Each academic unit in the College of Communication offers an honors program to students majoring in the unit. Requirements for the programs vary, but all include (1) minimum grade point averages for admission to and continuance in the program; (2) three to six semester hours of honors coursework; and (3) completion in residence at the University of at least sixty semester hours of coursework counted toward the degree.

Each academic unit encourages eligible students to apply for admission to the honors program. Students who complete the program receive a certificate indicating "Special Honors in (name of field)." This notation also appears on the student's academic record.

Advertising Honors Program

Students who plan to seek special honors in advertising should apply to the department undergraduate adviser for admission to the honors program upon completion of sixty semester hours of coursework; they must apply no later than upon completion of ninety semester hours. A University grade point average of at least 3.25 and a grade point average in advertising of at least 3.50 are required for admission. The requirements for graduation with special honors are (1) Advertising 379H, Honors Tutorial Course, with a grade of at least B; (2) a University grade point average of at least 3.25 and a grade point average in advertising of at least 3.50; and (3) completion in residence at the University of at least sixty semester hours of coursework counted toward the degree of Bachelor of Science in Advertising.

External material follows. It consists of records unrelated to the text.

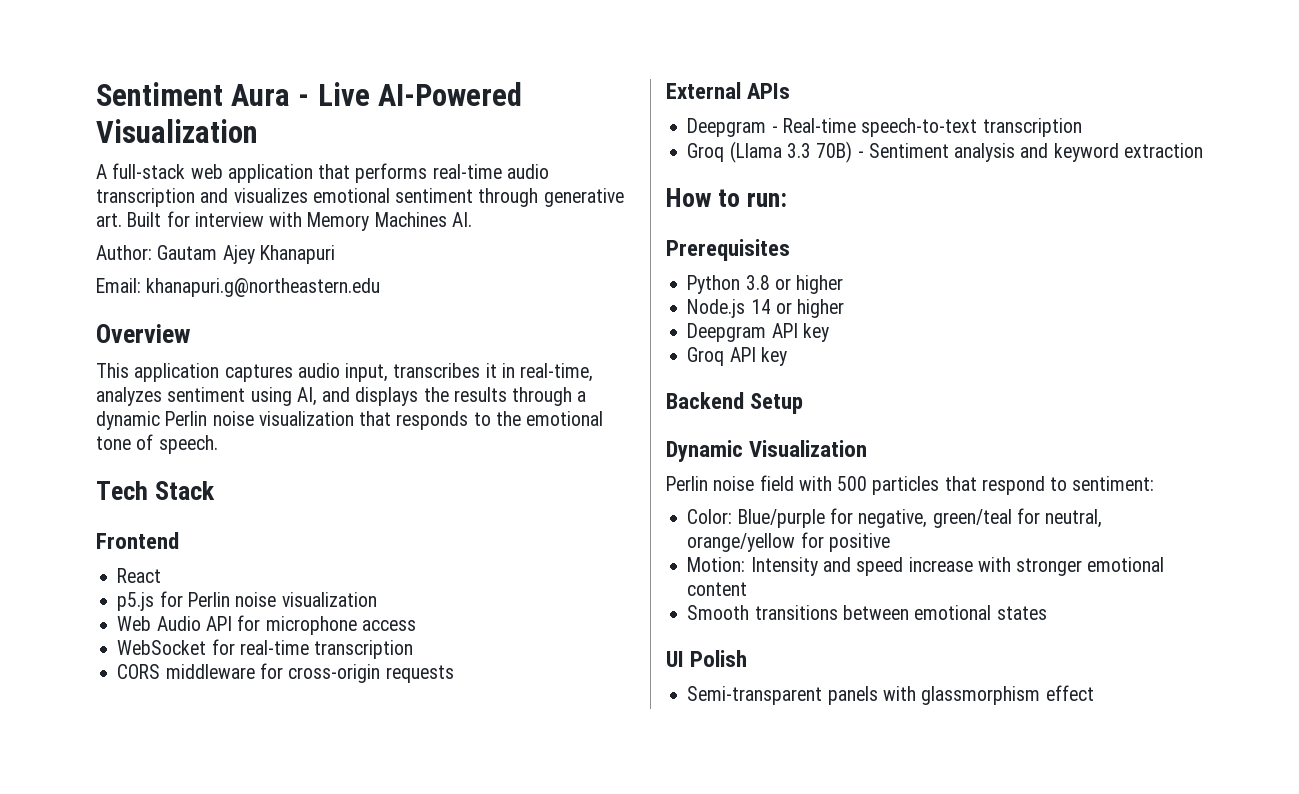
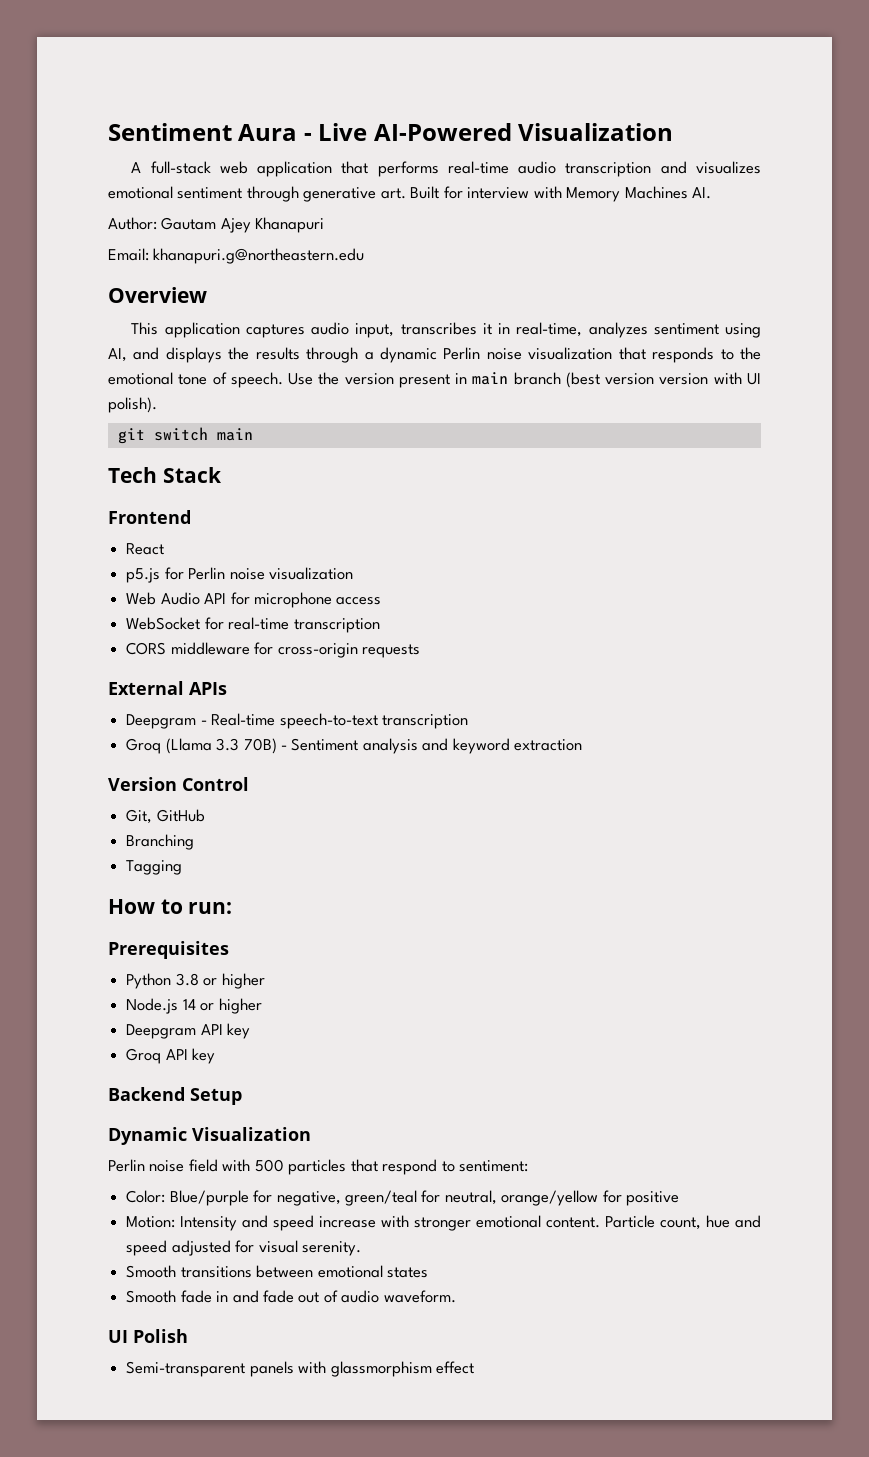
+ Use the version present in main branch (best version version with UI polish).
+ git switch main
+ Version Control
+ Git, GitHub
+ Branching
+ Tagging
- Motion: Intensity and speed increase with stronger emotional content
+ Motion: Intensity and speed increase with stronger emotional content. Particle count, hue and speed adjusted for visual serenity.
+ Smooth fade in and fade out of audio waveform.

Communication Sciences and Disorders Honors Program

Students who plan to seek special honors in communication sciences and disorders should apply to the department undergraduate adviser for admission to the honors program upon completion of ninety semester hours of coursework. A University grade point average of at least 3.00 and a grade point average in communication sciences and disorders of at least 3.50 are required for admission. The requirements for graduation with special honors are (1) Communication Sciences and Disorders 359H, Honors Tutorial Course: Reading, with a grade of at least B; (2) Communication Sciences and Disorders 379H, Honors Tutorial Course: Special Project, with a grade of at least B; (3) a University grade point average of at least 3.00 and a grade point average in communication sciences and disorders of at least 3.50; and (4) completion in residence at the University of at least sixty semester hours of coursework counted toward the degree of Bachelor of Science in Communication Sciences and Disorders.

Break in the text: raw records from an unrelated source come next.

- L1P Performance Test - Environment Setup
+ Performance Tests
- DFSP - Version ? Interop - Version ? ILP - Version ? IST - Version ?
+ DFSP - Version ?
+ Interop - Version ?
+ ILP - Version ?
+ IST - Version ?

Communication Studies Honors Program

Students who plan to seek special honors in communication studies should consult the communication studies undergraduate adviser upon completion of seventy-five semester hours of coursework. A University grade point average of at least 3.00 and a grade point average in communication studies of at least 3.50 are required for admission to the honors program. The requirements for graduation with special honors are (1) a major in communication studies; (2) Communication Studies 359H, Honors Tutorial Course: Reading, with a grade of at least B; (3) Communication Studies 379H, Honors Tutorial Course: Special Project, with a grade of at least B; (4) a University grade point average of at least 3.00 and a grade point average in communication studies of at least 3.50; and (5) completion in residence at the University of at least sixty semester hours of coursework counted toward the degree of Bachelor of Science in Communication Studies.

Journalism Honors Program

Students who plan to seek special honors in journalism should apply to the School of Journalism honors adviser for admission to the honors program upon completion of sixty semester hours of coursework; they must apply no later than upon completion of ninety semester hours. A University grade point average of at least 3.50 and a grade point average in journalism of at least 3.50 are required for admission. The requirements for graduation with special honors are (1) Journalism 379H, Honors Tutorial Course, with a grade of at least B; (2) a University grade point average of at least 3.50 and a grade point average in journalism of at least 3.50; and (3) completion in residence at the University of at least sixty semester hours of coursework counted toward the degree of Bachelor of Journalism.

Radio-Television-Film Honors Program

Students who plan to seek special honors in radio-television-film should apply to the department chair for admission to the honors program upon completion of seventy-five semester hours of coursework; they must apply no later than upon completion of ninety semester hours. A University grade point average of at least 3.00 and a grade point average in radio-television-film of at least 3.50 are required for admission to and continuation in the honors program. The requirements for graduation with special honors are (1) two semesters of Radio-Television-Film 378H, Honors Tutorial Course, with a grade of at least B each semester; (2) a University grade point average of at least 3.00 and a grade point average in radio-television-film of at least 3.50; and (3) completion in residence at the University of at least sixty semester hours of coursework counted toward the degree of Bachelor of Science in Radio-Television-Film.

University Honors

The designation University Honors, awarded at the end of each long-session semester, gives official recognition and commendation to students whose grades for the semester indicate distinguished academic accomplishment. Both the quality and the quantity of work done are considered. Criteria for University Honors are given in chapter 1.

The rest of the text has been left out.